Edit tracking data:

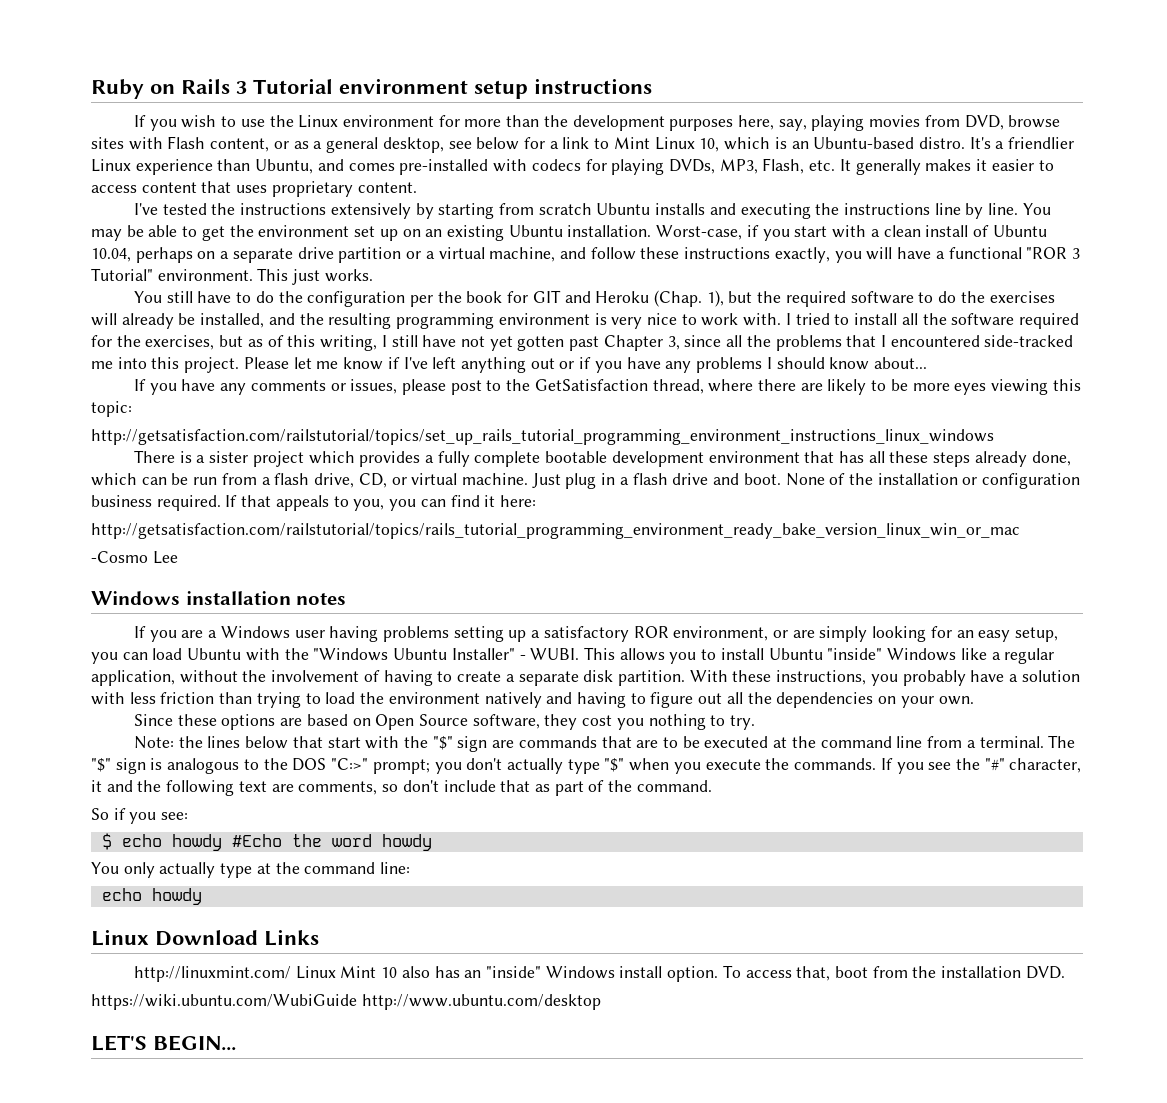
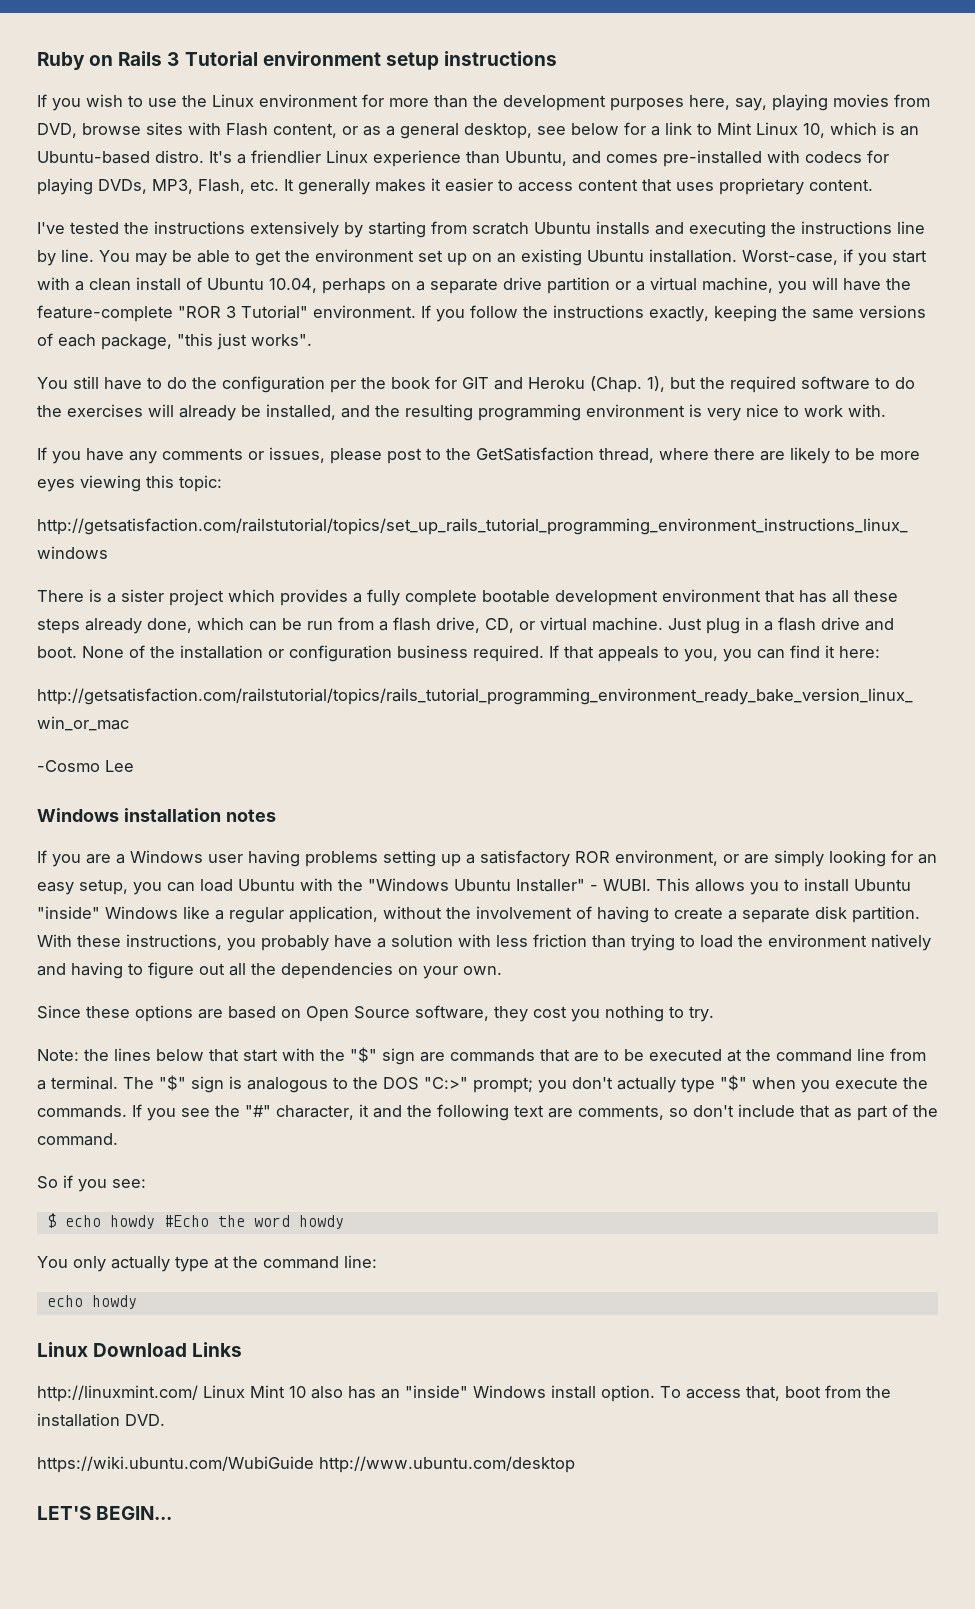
[559,247,830,263] and follow these instructions exactly, -> (773, 285) none
[935,247,1022,259] a functional -> [886,278,911,290] [37,305,173,322] the feature-complete
[257,268,373,285] This just works. -> [421,305,926,322] [37,333,312,350] If you follow the instructions exactly, keeping the same versions of each package, "this just works".
[785,313,1079,329] [91,335,1074,351] [91,357,927,373] I tried to install all the software required for the exercises, but as of this writing, I still have not yet gotten past Chapter 3, since all the problems that I encountered side-tracked me into this project. Please let me know if I've left anything out or if you have any problems I should know about... -> (886, 410) none

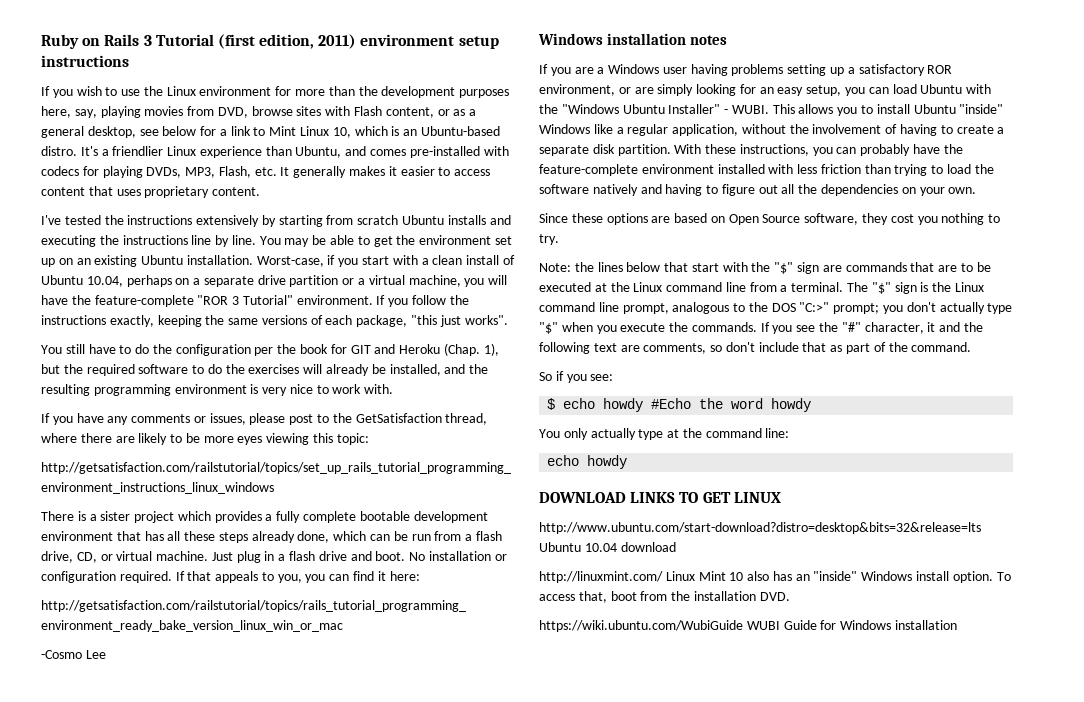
(258, 58) none -> [217,34,357,49] (first edition, 2011)
[82,645,175,658] None of the -> [409,552,426,561] No
[397,645,468,658] business -> (116, 577) none
(256, 944) none -> [836,147,857,154] can
[377,934,453,948] a solution -> [943,144,963,154] [539,164,765,176] the feature-complete environment installed
[768,934,867,947] environment -> [539,184,589,194] software
(771, 1055) none -> [633,282,663,292] Linux
(242, 1082) none -> [932,282,984,292] [539,302,669,314] the Linux command line prompt,
[37,1342,243,1357] Linux Download Links -> [539,492,781,503] [539,522,981,534] [539,542,676,552] DOWNLOAD LINKS TO GET LINUX // http://www.ubuntu.com/start-download?distro=desktop&bits=32&release=lts Ubuntu 10.04 download
[319,1456,575,1473] [37,1506,173,1520] http://www.ubuntu.com/desktop // LET'S BEGIN... -> [746,620,957,630] WUBI Guide for Windows installation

WHAT NEEDS TO BE DONE → With the line containing "[397,645,468,658] business -> (116, 577) none" as the first and the final line of the records as the last, copy that span exactly and nothing more.

SOLUTION TO THE PROBLEM →
[397,645,468,658] business -> (116, 577) none
(256, 944) none -> [836,147,857,154] can
[377,934,453,948] a solution -> [943,144,963,154] [539,164,765,176] the feature-complete environment installed
[768,934,867,947] environment -> [539,184,589,194] software
(771, 1055) none -> [633,282,663,292] Linux
(242, 1082) none -> [932,282,984,292] [539,302,669,314] the Linux command line prompt,
[37,1342,243,1357] Linux Download Links -> [539,492,781,503] [539,522,981,534] [539,542,676,552] DOWNLOAD LINKS TO GET LINUX // http://www.ubuntu.com/start-download?distro=desktop&bits=32&release=lts Ubuntu 10.04 download
[319,1456,575,1473] [37,1506,173,1520] http://www.ubuntu.com/desktop // LET'S BEGIN... -> [746,620,957,630] WUBI Guide for Windows installation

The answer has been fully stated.